Provide again, from the entries below, every line from the one containing "row 1998: 25683 | 5040 | 299 -> none" through the one containing "2000 | Tractores industriales: 422 -> 522", exactly as written, and no other line.

(Stored entries)
'''

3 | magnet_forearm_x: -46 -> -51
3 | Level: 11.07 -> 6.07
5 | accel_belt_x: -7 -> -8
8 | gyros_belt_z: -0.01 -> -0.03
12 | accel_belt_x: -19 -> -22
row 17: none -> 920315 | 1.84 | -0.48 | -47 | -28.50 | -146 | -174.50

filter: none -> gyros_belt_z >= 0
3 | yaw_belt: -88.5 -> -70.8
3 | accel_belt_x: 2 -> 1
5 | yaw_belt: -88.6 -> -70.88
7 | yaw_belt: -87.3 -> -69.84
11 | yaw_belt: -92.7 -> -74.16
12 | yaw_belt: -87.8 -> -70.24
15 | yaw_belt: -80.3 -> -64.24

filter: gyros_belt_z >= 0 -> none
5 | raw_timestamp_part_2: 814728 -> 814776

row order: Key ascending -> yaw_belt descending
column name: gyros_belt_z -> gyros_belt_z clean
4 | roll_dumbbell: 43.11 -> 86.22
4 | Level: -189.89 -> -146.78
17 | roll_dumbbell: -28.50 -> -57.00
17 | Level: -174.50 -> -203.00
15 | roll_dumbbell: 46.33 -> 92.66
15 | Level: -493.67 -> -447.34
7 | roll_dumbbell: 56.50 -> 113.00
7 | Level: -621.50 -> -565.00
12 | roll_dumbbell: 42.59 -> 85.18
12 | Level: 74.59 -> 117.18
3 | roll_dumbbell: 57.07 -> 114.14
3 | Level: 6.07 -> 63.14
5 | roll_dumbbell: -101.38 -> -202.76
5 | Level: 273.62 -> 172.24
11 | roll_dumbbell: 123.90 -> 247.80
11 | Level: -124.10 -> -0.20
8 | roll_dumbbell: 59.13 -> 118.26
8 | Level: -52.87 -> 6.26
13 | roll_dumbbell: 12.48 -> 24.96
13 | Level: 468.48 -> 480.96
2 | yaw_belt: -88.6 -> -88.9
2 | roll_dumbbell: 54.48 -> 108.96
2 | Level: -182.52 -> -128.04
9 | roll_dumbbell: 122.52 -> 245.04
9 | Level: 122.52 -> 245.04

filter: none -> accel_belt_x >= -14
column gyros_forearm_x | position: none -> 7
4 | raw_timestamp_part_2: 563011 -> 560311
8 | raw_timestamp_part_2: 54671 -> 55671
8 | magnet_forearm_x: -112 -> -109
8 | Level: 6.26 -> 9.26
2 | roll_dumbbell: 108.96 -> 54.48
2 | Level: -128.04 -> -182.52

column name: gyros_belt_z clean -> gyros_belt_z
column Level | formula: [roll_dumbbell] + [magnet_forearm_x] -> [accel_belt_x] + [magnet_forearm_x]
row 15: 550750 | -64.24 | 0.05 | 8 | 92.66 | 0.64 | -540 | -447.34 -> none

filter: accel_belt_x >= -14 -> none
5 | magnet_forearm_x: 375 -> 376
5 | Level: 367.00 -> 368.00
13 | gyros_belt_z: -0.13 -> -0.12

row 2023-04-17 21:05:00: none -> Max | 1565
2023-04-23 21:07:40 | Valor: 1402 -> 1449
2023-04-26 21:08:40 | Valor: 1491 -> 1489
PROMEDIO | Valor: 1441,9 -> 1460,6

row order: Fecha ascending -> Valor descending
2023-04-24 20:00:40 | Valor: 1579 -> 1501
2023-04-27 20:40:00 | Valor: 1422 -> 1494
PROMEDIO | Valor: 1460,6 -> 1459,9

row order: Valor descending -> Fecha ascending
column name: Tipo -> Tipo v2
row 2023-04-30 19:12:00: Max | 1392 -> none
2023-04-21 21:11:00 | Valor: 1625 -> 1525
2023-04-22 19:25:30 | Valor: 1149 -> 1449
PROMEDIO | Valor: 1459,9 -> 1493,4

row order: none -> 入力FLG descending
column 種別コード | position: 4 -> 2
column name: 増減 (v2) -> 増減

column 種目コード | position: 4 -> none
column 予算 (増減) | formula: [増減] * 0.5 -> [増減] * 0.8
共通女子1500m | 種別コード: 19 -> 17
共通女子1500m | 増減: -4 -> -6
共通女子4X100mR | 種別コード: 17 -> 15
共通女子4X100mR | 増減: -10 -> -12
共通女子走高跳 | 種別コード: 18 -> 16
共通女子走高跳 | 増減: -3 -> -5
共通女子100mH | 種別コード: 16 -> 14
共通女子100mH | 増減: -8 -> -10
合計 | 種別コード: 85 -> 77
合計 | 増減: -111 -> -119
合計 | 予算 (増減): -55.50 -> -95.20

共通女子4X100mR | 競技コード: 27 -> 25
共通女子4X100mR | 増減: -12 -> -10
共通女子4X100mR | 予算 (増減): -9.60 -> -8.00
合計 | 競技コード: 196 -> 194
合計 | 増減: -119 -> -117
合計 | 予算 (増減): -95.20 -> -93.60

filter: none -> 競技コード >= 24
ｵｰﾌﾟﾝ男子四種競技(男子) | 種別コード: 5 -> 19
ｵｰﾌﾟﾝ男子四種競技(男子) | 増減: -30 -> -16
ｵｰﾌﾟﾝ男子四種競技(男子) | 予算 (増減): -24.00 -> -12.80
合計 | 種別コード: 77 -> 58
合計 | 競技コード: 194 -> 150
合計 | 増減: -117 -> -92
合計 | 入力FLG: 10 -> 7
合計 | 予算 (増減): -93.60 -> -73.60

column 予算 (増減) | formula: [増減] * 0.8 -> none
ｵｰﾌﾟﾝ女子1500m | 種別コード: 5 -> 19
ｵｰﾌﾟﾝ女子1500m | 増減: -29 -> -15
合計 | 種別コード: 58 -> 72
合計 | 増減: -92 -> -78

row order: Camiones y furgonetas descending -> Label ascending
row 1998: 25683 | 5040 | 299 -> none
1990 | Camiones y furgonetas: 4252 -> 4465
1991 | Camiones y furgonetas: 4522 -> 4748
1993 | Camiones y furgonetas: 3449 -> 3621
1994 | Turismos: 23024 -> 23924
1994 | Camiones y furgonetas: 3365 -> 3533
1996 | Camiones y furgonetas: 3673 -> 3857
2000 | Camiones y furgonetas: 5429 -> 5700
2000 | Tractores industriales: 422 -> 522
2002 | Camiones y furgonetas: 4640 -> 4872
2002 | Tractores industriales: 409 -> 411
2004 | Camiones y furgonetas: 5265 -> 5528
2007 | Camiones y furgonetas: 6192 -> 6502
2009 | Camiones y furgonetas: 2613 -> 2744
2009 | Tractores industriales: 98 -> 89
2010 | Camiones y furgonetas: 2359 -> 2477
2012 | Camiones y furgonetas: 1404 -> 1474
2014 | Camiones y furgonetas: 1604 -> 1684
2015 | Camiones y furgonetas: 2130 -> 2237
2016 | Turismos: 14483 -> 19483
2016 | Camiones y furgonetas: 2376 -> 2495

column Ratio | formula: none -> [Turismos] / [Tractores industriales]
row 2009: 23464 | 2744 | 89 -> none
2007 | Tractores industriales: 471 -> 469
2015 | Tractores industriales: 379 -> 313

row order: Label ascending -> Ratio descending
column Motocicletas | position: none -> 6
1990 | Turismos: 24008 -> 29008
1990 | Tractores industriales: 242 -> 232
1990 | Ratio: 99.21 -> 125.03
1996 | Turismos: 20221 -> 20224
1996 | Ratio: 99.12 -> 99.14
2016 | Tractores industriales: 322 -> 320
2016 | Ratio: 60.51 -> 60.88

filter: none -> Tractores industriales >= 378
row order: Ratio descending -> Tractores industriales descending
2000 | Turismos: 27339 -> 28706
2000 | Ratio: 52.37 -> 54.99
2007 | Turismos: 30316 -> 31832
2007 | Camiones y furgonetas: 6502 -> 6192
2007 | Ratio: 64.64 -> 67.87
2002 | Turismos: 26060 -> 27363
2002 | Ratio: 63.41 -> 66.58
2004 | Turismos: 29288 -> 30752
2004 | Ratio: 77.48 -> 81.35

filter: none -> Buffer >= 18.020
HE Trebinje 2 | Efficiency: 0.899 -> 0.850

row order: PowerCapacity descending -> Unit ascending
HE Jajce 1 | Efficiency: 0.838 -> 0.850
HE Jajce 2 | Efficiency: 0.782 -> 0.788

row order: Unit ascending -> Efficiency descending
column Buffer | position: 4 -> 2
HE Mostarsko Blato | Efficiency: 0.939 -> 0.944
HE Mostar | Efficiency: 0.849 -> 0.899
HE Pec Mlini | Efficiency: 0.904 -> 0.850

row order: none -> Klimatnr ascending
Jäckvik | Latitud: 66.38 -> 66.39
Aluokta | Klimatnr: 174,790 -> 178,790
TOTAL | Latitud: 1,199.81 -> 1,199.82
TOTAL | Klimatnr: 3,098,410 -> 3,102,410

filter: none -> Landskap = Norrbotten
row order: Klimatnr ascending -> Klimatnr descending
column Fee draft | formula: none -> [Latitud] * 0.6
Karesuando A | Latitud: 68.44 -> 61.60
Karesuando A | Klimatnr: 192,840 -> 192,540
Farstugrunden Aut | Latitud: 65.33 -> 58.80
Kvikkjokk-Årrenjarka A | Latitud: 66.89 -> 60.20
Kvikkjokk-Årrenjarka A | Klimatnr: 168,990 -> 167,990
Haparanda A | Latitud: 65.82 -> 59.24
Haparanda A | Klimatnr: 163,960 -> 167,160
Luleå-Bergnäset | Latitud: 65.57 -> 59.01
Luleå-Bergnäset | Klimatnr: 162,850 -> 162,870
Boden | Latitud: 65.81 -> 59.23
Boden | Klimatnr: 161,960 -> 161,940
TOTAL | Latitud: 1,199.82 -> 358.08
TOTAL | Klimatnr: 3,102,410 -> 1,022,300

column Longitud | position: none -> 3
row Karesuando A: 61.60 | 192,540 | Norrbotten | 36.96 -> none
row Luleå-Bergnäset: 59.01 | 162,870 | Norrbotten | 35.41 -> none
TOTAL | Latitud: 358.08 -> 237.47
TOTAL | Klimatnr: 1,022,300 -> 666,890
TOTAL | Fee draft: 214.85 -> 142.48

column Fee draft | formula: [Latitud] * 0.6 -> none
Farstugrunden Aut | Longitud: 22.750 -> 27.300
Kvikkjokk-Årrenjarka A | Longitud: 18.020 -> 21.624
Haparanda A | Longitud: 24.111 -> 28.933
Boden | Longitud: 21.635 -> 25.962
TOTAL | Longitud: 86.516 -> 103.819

'''

Task solution »
row 1998: 25683 | 5040 | 299 -> none
1990 | Camiones y furgonetas: 4252 -> 4465
1991 | Camiones y furgonetas: 4522 -> 4748
1993 | Camiones y furgonetas: 3449 -> 3621
1994 | Turismos: 23024 -> 23924
1994 | Camiones y furgonetas: 3365 -> 3533
1996 | Camiones y furgonetas: 3673 -> 3857
2000 | Camiones y furgonetas: 5429 -> 5700
2000 | Tractores industriales: 422 -> 522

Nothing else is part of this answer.